* What you have to do: Your reply should consist solely of the number of lines in the data that contain "total".

* Provided records:
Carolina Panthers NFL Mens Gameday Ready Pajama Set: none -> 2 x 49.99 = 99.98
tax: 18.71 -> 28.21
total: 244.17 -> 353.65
---
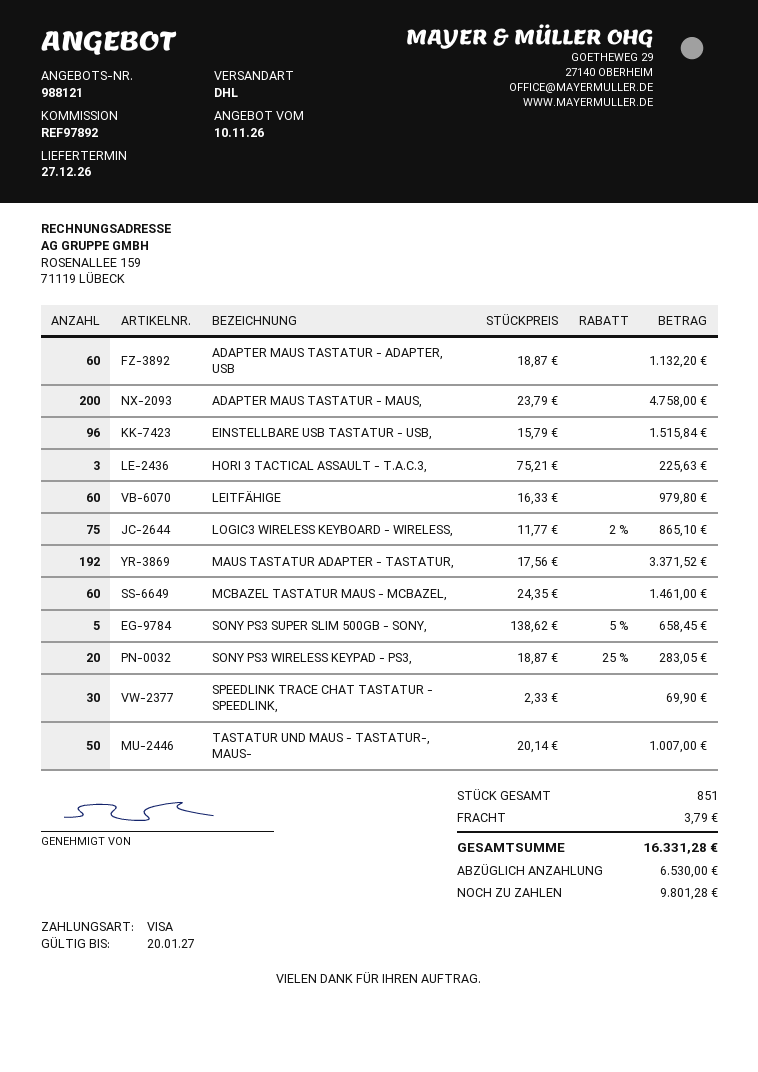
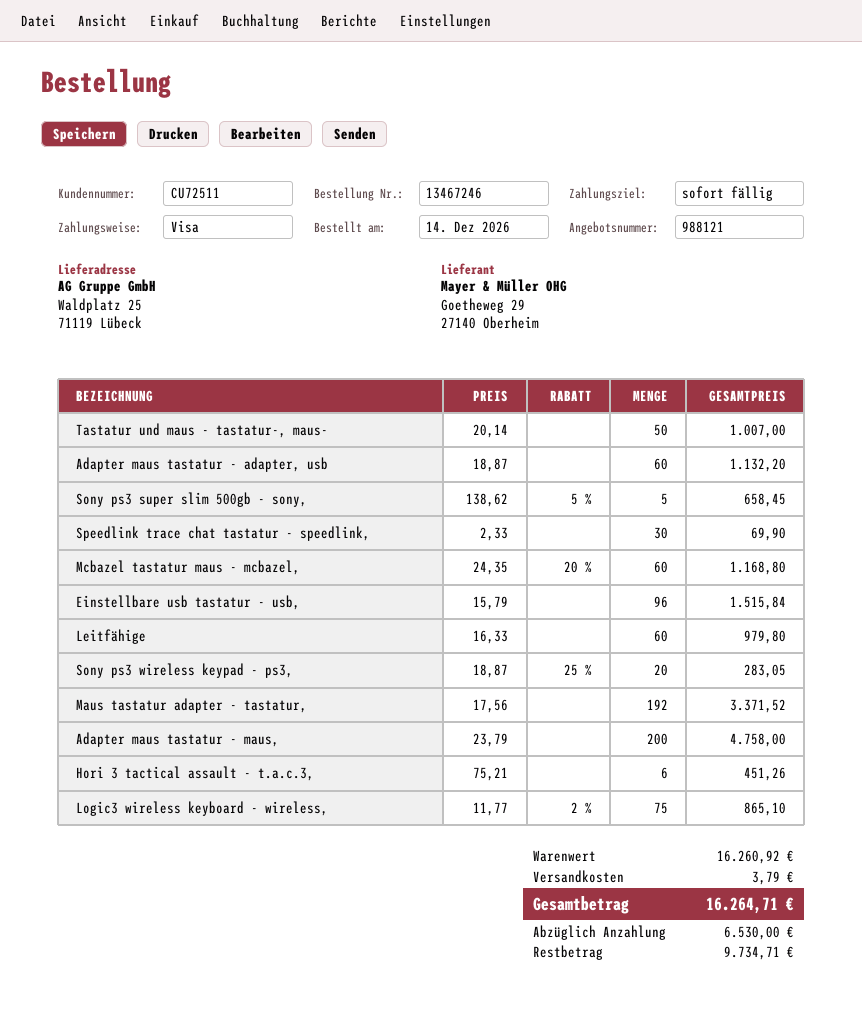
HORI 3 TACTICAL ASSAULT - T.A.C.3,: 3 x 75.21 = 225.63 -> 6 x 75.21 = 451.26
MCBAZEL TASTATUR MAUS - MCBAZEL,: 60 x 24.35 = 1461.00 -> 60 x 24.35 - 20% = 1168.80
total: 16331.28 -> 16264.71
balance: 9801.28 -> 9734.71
* * *
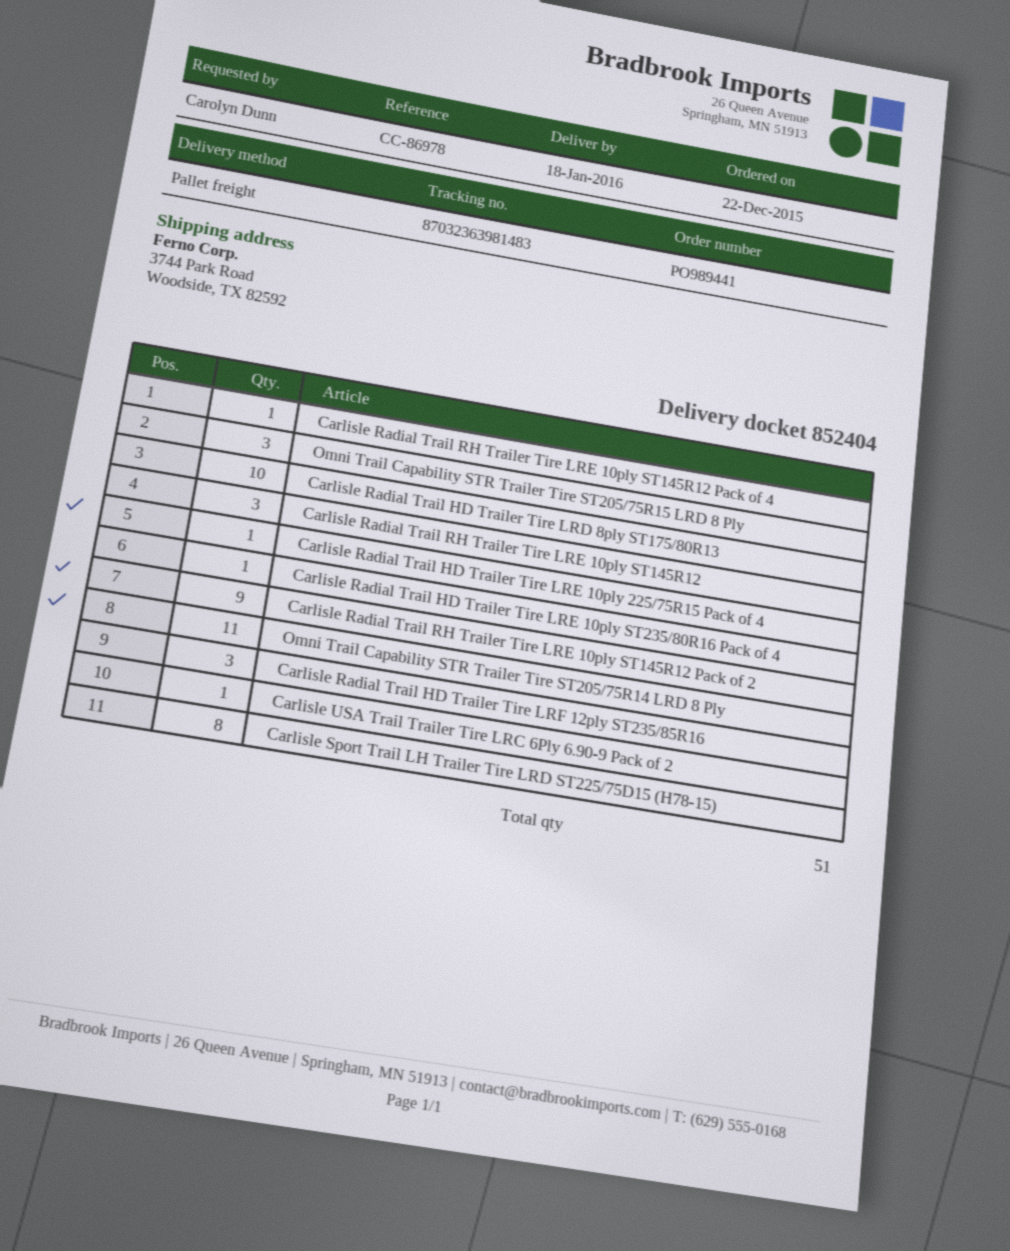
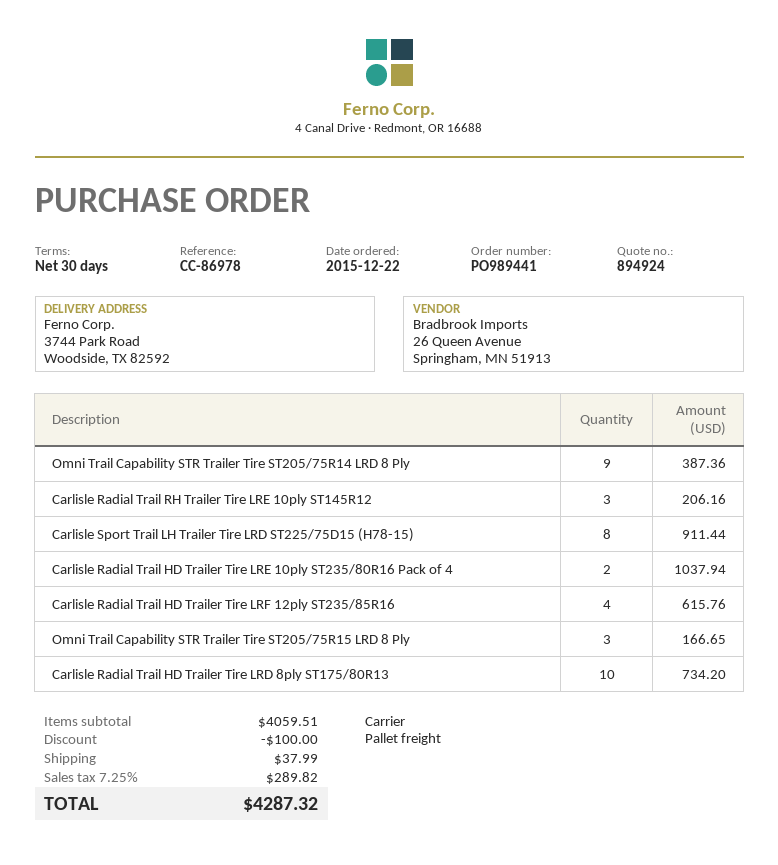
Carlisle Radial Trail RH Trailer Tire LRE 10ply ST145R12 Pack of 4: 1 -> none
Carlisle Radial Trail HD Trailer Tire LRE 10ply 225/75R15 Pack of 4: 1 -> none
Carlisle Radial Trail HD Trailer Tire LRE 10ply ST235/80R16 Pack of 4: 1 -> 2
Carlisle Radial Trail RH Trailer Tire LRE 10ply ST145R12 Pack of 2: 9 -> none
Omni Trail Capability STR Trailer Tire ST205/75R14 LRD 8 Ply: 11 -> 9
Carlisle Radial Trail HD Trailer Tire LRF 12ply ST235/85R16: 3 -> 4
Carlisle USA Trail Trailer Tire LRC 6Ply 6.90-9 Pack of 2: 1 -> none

* Task output: 2